= Exercise brief =
In the entries below, find the line with "tax: 144.61 -> 155.97" and the line with "tax: 19% = 2259.92 -> 19% = 2429.77". Reproduce those two lines and every line between them exactly, and nothing more.

= Given records =
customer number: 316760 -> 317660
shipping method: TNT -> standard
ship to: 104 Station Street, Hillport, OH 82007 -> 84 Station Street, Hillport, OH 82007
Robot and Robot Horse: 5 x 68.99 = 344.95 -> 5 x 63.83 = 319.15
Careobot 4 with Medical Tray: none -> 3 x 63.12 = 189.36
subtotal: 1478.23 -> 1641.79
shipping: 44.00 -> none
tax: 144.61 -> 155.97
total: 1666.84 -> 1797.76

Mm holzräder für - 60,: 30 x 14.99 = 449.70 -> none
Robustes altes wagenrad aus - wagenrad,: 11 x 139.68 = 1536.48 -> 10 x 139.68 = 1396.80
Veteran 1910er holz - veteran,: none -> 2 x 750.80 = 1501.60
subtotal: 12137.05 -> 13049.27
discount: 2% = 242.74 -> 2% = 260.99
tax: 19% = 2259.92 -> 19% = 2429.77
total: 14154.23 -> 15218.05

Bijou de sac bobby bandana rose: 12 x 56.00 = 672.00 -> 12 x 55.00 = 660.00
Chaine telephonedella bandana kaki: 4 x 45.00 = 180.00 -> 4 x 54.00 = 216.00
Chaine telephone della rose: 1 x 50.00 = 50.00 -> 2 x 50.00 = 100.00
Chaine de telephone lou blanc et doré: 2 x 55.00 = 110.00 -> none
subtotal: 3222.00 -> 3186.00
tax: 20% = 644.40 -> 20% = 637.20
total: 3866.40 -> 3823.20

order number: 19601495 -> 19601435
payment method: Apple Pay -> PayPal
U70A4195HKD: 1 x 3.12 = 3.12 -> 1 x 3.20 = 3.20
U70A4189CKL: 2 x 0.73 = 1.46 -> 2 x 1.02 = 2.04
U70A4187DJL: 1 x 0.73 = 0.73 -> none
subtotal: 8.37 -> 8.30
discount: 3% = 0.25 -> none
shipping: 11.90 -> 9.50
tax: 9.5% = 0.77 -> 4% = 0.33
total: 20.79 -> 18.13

= Response for this exercise =
tax: 144.61 -> 155.97
total: 1666.84 -> 1797.76

Mm holzräder für - 60,: 30 x 14.99 = 449.70 -> none
Robustes altes wagenrad aus - wagenrad,: 11 x 139.68 = 1536.48 -> 10 x 139.68 = 1396.80
Veteran 1910er holz - veteran,: none -> 2 x 750.80 = 1501.60
subtotal: 12137.05 -> 13049.27
discount: 2% = 242.74 -> 2% = 260.99
tax: 19% = 2259.92 -> 19% = 2429.77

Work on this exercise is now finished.